#### [EXERCISE REQUIREMENTS]
Look through the entries below and show every line containing the word "Development".

#### [THE DATA]
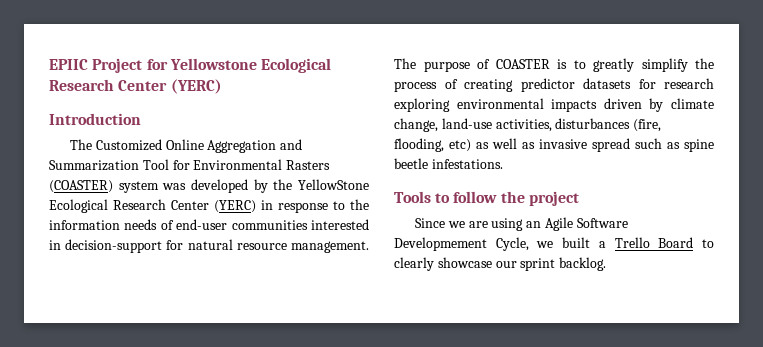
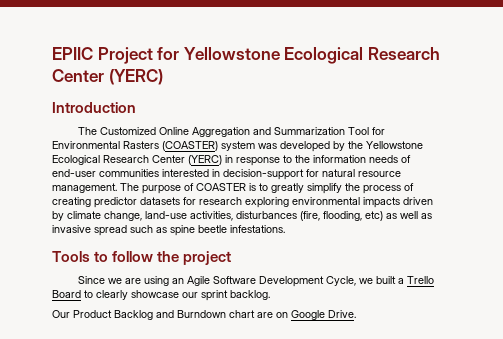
[298,179,369,190] YellowStone -> [366,141,423,149] Yellowstone
[394,237,487,251] Developmement -> [259,276,325,287] Development
(607, 264) none -> [52,310,356,320] // Our Product Backlog and Burndown chart are on Google Drive.

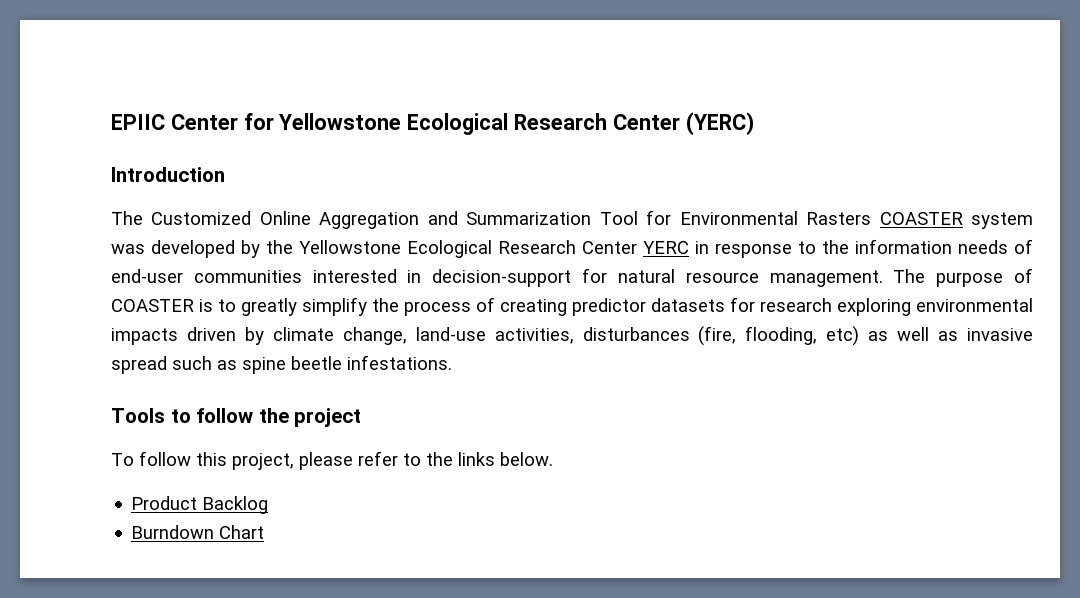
[97,47,153,64] Project -> [170,114,238,130] Center
[162,141,218,151] (COASTER) -> [879,212,963,225] COASTER
[188,155,222,165] (YERC) -> [643,241,689,254] YERC
[78,276,435,287] [52,290,270,301] [52,310,356,320] Since we are using an Agile Software Development Cycle, we built a Trello Board to clearly showcase our sprint backlog. // Our Product Backlog and Burndown chart are on Google Drive. -> [111,451,553,470] [131,496,269,514] [131,525,265,539] To follow this project, please refer to the links below. // Product Backlog // Burndown Chart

#### [TASK RESULT]
[394,237,487,251] Developmement -> [259,276,325,287] Development
[78,276,435,287] [52,290,270,301] [52,310,356,320] Since we are using an Agile Software Development Cycle, we built a Trello Board to clearly showcase our sprint backlog. // Our Product Backlog and Burndown chart are on Google Drive. -> [111,451,553,470] [131,496,269,514] [131,525,265,539] To follow this project, please refer to the links below. // Product Backlog // Burndown Chart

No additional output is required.